The world would be a sadder place without poultry. In rural areas around the globe, every new day breaks to the shrill cry of roosters competing, apparently, in a celebration of their own existence. While Asian farmers bend in their rice paddies, their ducks cruise the ponds like perpetual holidaymakers. Hens pass the hours flapping lazily in luxurious dust-baths, conducting chirping chicks on scratch-and-peck expeditions, or announcing to their sisters, with an almost startled squawk: "I've laid an egg!" (researchers have recently discovered that clever cocks utter a "Look, I've found food!" cackle just to attract an inexperienced female within mating distance).
Entertainment value aside, "family poultry" - meaning traditional, low-input husbandry of domestic chickens, turkeys, ducks and geese, plus guinea fowl, pigeons, pheasants and quail - is vital to food security in much of the developing world. According to recent estimates, backyard- and free-range poultry accounts for as much as 70% of total egg and bird meat production in low-income, food-deficit countries. In environmentally fragile and economically marginal rural areas, family poultry is an ideal component of mixed farming systems - domestic birds are small, reproduce easily, require no large investments, and thrive on kitchen waste, broken grains, worms, snails, insects and vegetation.
A credit card with feathers. "Poultry can be raised by farmers for many different reasons, from the need to create an income to the simple pleasure that some farmers take in watching their healthy birds walk around their houses," says Robyn Alders, author of a soon-to-be-published FAO guide on small-farmer diversification into poultry production. "In general, rural poultry provide scarce animal protein in the form of meat and eggs. But they are also a kind of 'credit card', instantly available for sale or barter in societies where cash is not abundant. Village poultry also fulfil a range of other functions for which it is difficult to assign a monetary value. They provide pest control and manure, are used in special festivals and to meet social obligations, and are essential for many traditional ceremonies and the treatment of illnesses."

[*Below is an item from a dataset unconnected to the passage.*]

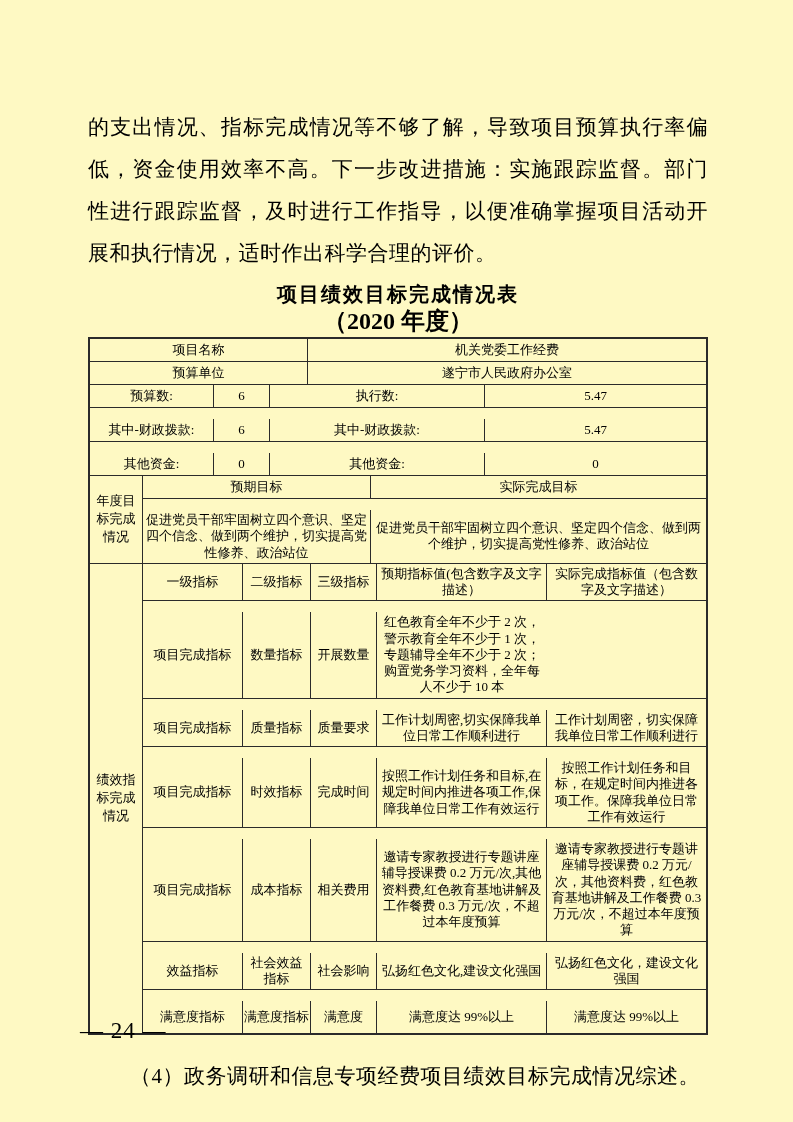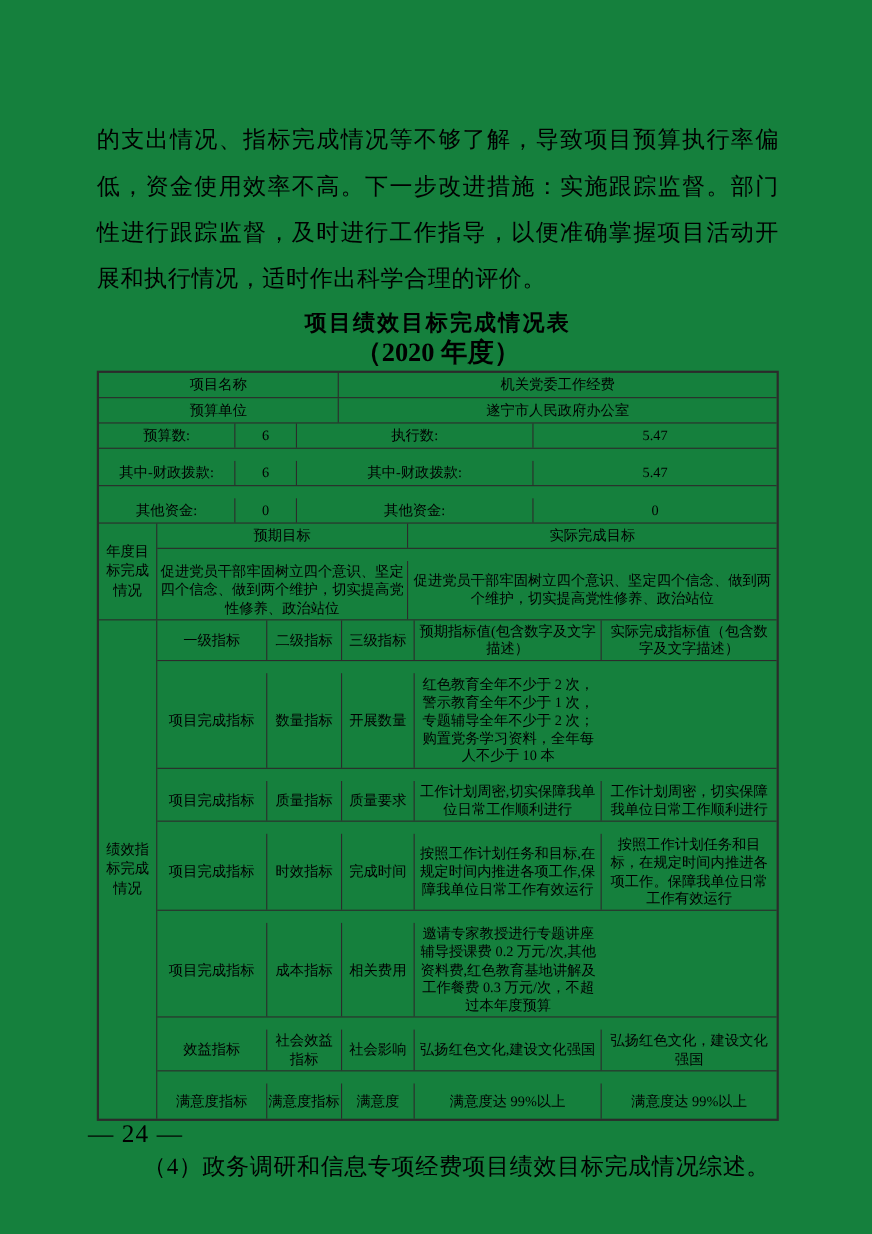"的支出情况、指标完成情况等不够了解，导致项目预算执行率偏" .page { background: #15803d -> #fef9c3 }
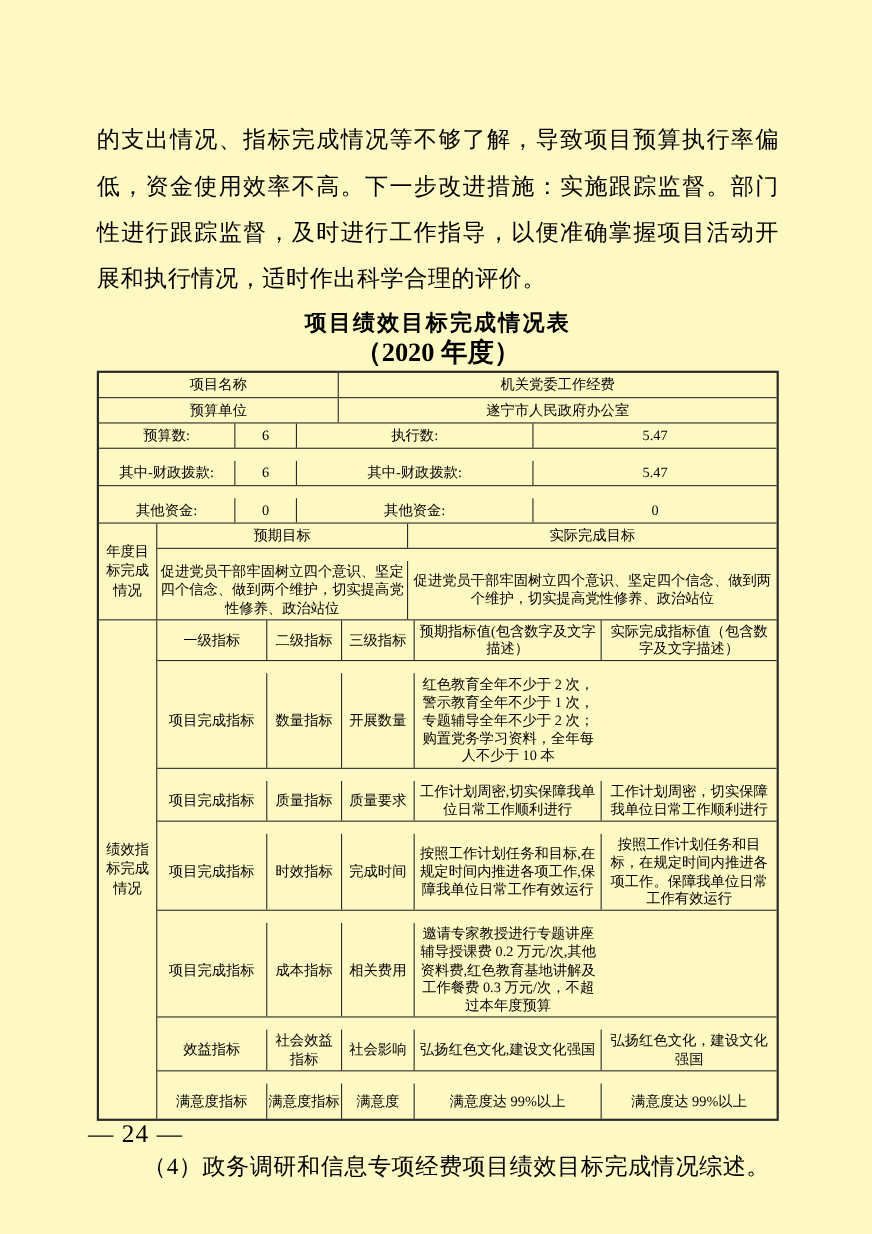"邀请专家教授进行专题讲座辅导授课费 0.2 万元/次，其他资料费，红色教育基地讲解及工作餐费" div.c { html: none -> <div>邀请专家教授进行专题讲座辅导授课费 0.2 万元/次，其他资料费，红色教育基地讲解及工作餐费 0.3 万元/次，不超过本年度预算</div> }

Little wonder, therefore, that development of family poultry systems is a key strategy in FAO's Special Programme for Food Security, now under way in 66 countries. FAO points out that the productivity of most family poultry is very low compared to that of high input systems. A scavenging hen, for example, lays only 30 to 50 eggs a year or up to 90 eggs a year with improved feeding and husbandry, while a commercial hen will produce 280 eggs under "optimal conditions" (see Battery hens, below). For FAO, the improvement of rural poultry production requires introduction of appropriate management skills, husbandry inputs (such as supplementary feed and shelter), development of effective marketing strategies and, above all, better disease control (see Newcastle disease.)
In South Africa, the National Agricultural Research Council is sponsoring a chain "poultry supply centres", owned and managed by members of resource-poor communities, which sell all the materials needed by poultry producers, including birds, feed, health care supplies and materials to build chicken runs. Prospective producers who complete training courses receive certificates that secure accreditation with development banks or local government subsidiaries, an essential step toward future loans. They also receive, at a nominal fee, poultry first-aid kits. The programme has identified six breeds that are adapted to survive under harsh, low-input conditions, as long as shelter, feed, water and hygiene are satisfactory. They include standard European birds, such as the New Hampshire and Black Australorp, but also breeds from Malaysia and Namibia that are adapted to hot climates.
Rice, fish, weeds - and ducks... Meanwhile, in the Philippines, an FAO project has placed ducks at the centre of an farming system designed to control pests and increase production in lowland irrigated rice fields. Components of the system are a high-yielding rice variety, Nile Tilapia fish, the aquatic fern Azolla, and flocks of Mallard ducks which were integrated at a density of 400 birds per hectare. The Azolla serves as both a weed suppressant and feed for the ducks, which are allowed to forage in the rice fields during the fallow period before rice transplanting. A duck house made of cheap local materials was built over the fish-pond where the ducks were confined when they were not foraging. The herding of ducks not only economizes on feed costs, but is also very effective in controlling snails that damage young rice plants. And they produce double the national average of duck eggs.
Robyn Alders concludes: "If raising livestock were to be equated with the fashion world, then rural poultry production would be seen as the ultimate fashion garment. Rural poultry can be a sole enterprise, or it can mix and match with almost any farming activities done by smallholder farmers. A poultry programme designed to fit local conditions will result in some very satisfied customers."